Task directions:
Word-for-word transcription needed. Include every entry below but no pictures.
(Data for this task begins)
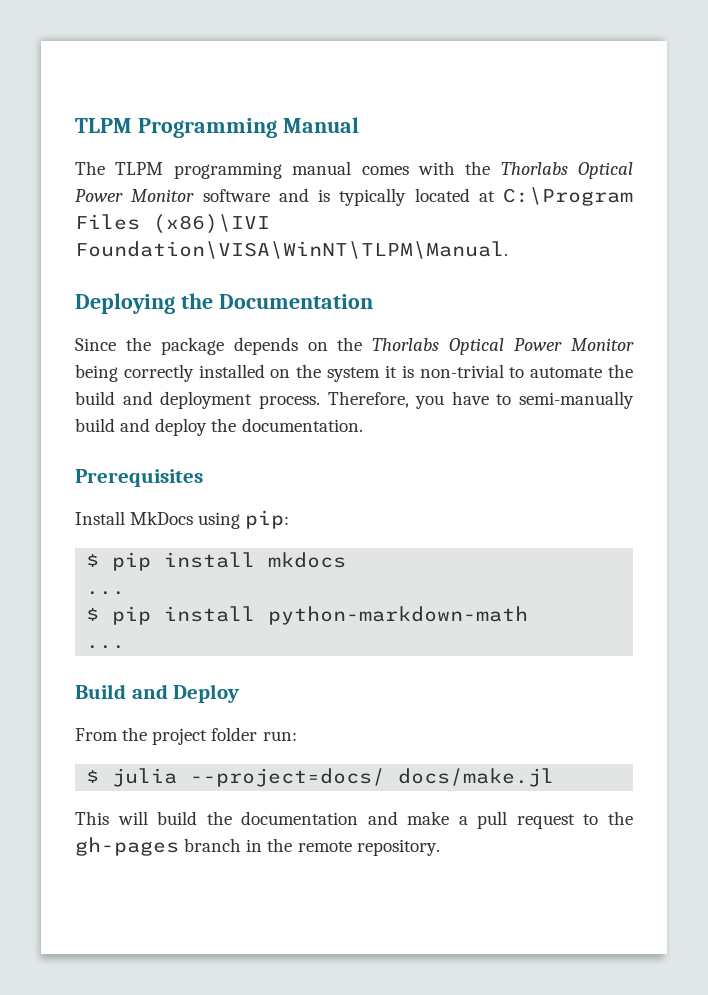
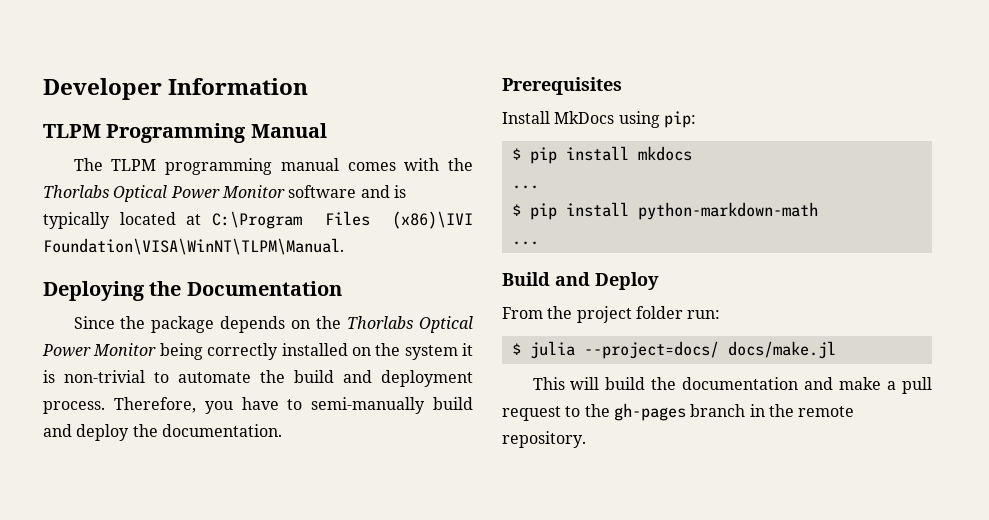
(75, 125) none -> [43,78,309,100] Developer Information //

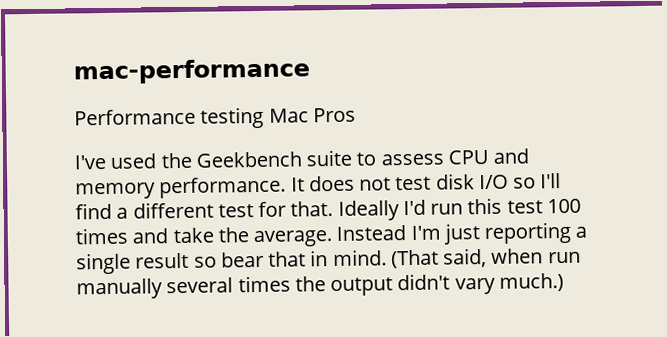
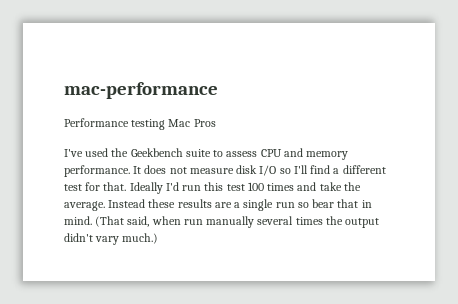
[395,176,432,191] test -> [189,168,234,174] measure
[410,221,572,245] I'm just reporting -> [148,199,232,208] these results are
[135,252,190,269] result -> [275,202,295,208] run

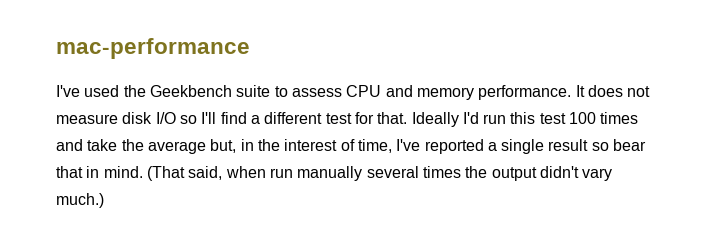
[64,118,216,130] // Performance testing Mac Pros -> (250, 48) none
[64,199,232,211] average. Instead these results are -> [147,139,484,154] average but, in the interest of time, I've reported
[275,202,295,208] run -> [548,139,589,151] result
(Data for this task ends)
Result of the task:
(75, 125) none -> [43,78,309,100] Developer Information //

[395,176,432,191] test -> [189,168,234,174] measure
[410,221,572,245] I'm just reporting -> [148,199,232,208] these results are
[135,252,190,269] result -> [275,202,295,208] run

[64,118,216,130] // Performance testing Mac Pros -> (250, 48) none
[64,199,232,211] average. Instead these results are -> [147,139,484,154] average but, in the interest of time, I've reported
[275,202,295,208] run -> [548,139,589,151] result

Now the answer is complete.